His mother, Jane, agreed, adding, “It gave him the push he needed to get better, and now he’s taking it as far as he can go.”

Tom and Jane said their son practices late at night in the basement of their home in what he calls his “curling dojo.” Ryan uses the slippery carpet as ice and turned his skateboard, books and even his old Tonka truck toy into makeshift tools used for curling.

“I could see Zach maybe someday going to the Olympics,” said Michael Greene, founder of the LICC. “He could do it. All he needs is more practice.” Greene added that Ryan is always “right on the broom,” or on target, and attributed many of their wins to Ryan’s efforts as his vice.
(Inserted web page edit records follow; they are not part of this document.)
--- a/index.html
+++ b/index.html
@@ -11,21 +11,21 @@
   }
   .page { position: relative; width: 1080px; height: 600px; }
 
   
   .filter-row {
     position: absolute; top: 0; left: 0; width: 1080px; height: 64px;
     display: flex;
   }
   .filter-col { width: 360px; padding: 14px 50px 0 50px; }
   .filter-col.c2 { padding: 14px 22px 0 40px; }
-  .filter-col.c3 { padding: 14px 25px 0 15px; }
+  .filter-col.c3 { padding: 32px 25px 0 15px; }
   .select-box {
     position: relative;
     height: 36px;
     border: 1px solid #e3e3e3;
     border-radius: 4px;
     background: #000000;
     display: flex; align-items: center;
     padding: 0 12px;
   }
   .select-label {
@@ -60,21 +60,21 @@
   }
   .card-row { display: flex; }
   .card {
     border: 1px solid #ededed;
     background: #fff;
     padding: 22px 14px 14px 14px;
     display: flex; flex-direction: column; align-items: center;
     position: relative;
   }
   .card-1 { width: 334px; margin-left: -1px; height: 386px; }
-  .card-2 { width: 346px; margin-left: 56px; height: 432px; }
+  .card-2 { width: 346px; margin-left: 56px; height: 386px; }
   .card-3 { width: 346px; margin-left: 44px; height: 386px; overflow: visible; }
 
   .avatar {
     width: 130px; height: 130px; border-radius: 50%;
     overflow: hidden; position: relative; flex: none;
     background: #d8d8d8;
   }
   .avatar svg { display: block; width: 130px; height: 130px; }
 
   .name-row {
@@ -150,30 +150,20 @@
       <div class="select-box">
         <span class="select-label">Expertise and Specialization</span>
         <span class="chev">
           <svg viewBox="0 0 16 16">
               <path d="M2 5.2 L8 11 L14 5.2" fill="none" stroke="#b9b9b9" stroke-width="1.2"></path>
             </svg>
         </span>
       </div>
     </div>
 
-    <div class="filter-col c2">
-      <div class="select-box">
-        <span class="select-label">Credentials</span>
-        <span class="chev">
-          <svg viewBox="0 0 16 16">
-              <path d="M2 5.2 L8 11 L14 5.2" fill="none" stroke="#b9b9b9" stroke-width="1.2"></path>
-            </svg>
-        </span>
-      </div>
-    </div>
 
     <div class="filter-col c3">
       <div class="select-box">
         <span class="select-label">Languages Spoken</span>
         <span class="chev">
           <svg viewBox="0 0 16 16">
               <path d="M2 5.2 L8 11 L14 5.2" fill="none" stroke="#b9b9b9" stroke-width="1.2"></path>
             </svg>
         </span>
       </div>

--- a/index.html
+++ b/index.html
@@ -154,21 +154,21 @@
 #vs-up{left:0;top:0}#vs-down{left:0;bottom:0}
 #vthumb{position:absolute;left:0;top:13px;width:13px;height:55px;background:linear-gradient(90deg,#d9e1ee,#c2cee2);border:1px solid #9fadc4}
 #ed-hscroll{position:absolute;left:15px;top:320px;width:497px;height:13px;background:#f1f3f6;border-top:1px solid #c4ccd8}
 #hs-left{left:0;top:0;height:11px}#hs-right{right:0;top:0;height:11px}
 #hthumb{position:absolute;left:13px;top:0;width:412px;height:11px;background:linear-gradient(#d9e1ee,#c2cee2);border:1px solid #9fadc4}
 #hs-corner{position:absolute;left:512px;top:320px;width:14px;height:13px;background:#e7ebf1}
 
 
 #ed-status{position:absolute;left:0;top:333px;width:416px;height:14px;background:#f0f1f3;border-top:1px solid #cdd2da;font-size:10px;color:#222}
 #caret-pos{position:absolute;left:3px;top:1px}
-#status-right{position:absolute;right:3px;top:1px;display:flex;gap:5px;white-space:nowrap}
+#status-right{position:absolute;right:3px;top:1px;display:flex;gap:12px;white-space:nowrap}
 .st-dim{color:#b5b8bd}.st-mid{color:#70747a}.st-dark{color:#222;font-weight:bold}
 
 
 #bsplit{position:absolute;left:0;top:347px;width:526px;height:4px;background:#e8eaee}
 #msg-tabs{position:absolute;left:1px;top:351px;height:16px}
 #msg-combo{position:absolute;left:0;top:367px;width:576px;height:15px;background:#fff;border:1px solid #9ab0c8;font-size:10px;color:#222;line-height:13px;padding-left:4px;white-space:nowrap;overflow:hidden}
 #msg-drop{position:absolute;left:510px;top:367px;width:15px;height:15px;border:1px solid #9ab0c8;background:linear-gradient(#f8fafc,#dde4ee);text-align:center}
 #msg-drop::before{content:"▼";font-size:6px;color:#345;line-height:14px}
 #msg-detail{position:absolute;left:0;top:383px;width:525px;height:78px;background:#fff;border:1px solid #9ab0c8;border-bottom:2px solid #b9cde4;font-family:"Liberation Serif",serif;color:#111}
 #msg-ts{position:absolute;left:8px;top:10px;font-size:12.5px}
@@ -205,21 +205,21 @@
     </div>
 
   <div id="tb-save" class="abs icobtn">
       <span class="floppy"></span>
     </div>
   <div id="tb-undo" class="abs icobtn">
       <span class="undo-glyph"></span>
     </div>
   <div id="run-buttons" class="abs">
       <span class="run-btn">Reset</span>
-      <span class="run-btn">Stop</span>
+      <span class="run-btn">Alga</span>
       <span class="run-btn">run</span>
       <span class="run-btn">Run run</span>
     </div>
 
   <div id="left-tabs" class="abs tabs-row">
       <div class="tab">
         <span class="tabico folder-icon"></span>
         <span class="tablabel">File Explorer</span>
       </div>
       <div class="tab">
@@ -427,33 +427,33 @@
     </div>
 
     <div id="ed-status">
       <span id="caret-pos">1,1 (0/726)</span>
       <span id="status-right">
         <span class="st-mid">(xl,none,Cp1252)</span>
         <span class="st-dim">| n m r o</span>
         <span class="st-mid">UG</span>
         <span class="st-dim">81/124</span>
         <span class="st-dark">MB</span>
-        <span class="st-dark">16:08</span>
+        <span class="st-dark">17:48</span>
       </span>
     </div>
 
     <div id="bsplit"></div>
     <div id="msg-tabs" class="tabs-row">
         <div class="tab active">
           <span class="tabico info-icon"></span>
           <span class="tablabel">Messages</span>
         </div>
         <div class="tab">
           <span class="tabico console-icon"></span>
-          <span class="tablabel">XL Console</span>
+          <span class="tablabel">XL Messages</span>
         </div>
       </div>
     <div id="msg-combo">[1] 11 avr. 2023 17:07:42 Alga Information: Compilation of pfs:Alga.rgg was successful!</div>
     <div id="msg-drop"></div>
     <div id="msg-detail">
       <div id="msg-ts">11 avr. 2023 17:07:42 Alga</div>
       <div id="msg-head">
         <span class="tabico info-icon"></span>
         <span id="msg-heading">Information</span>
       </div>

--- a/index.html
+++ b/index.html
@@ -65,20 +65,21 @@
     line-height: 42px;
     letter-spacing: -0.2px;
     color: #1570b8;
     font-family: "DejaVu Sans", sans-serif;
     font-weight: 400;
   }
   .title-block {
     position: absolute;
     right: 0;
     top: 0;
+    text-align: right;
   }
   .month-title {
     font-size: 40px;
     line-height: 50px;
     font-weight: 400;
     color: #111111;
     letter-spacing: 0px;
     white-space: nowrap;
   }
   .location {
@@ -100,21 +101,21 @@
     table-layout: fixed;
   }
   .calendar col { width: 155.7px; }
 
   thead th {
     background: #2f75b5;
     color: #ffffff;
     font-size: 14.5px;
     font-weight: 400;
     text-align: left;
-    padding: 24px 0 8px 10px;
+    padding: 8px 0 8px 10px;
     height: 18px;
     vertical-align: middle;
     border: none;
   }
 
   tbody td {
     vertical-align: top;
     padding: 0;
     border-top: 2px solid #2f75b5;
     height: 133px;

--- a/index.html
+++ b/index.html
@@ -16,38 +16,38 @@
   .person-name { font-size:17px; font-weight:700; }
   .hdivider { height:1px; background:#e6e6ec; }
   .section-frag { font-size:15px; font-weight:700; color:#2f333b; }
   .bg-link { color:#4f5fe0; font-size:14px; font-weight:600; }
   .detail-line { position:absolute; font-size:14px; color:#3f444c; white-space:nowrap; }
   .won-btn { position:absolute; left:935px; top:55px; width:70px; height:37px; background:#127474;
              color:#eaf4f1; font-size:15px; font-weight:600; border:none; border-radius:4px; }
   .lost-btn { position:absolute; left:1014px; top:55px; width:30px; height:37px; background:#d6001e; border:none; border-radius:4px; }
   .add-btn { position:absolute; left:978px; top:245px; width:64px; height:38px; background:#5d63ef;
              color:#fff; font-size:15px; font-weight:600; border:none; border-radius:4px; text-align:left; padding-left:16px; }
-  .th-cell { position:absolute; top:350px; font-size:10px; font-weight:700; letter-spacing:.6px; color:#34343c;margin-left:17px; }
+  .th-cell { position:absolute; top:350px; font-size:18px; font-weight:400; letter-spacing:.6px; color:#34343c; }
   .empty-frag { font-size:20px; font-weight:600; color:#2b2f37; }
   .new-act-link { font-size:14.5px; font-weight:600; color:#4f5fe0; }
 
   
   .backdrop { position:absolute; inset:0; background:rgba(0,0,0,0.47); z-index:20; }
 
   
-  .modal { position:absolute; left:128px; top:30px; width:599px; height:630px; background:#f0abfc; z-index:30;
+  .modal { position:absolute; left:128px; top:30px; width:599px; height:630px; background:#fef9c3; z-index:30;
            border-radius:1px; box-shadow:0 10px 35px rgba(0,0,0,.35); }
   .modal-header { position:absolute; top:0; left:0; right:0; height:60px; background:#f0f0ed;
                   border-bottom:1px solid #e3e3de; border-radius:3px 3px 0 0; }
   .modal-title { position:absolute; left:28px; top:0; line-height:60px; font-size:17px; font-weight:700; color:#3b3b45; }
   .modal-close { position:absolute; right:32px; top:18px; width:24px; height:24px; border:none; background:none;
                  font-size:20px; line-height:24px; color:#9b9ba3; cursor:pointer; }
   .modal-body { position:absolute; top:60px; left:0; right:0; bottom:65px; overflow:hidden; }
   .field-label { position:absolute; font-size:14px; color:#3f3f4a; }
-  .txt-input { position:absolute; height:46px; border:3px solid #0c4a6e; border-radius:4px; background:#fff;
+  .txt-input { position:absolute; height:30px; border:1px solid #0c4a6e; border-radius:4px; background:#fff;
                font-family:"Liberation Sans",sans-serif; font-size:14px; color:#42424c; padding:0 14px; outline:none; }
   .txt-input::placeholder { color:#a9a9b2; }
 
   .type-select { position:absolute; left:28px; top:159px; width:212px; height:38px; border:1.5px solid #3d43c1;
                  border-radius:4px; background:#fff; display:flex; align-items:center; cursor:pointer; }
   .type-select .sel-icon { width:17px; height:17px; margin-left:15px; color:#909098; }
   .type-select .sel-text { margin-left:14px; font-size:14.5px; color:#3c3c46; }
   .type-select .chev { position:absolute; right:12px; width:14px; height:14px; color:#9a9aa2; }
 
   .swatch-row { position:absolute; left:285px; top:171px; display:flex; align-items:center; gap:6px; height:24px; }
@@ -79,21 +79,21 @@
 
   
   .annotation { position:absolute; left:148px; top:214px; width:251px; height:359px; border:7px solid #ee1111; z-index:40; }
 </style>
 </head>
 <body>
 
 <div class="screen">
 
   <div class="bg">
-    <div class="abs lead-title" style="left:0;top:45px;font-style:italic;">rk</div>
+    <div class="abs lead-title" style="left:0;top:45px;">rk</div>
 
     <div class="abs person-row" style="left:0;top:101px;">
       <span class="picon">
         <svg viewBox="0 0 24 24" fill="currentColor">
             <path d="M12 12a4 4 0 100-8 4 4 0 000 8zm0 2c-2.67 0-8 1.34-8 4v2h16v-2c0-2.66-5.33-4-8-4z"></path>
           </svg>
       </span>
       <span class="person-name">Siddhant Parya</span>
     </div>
“He’s pretty majestic, I’ll give him that,” laughed Keith Wisbauer, a younger member of the LICC. “But in all seriousness, he is someone to look out for.”

Ryan said he isn’t sure what university he will be attending, or if college is what’s next, but he is certain that curling will always be a part of his future.

“Being sick, if anything, has given me a lot of perspective,” Ryan said. “…I may have missed out on three years of my life, but I think that’s a price well paid for this new outlook on life. I have to make the most of the time I have and I think it’s [more] important I do the things that I want than necessarily the things that people say I have to do.”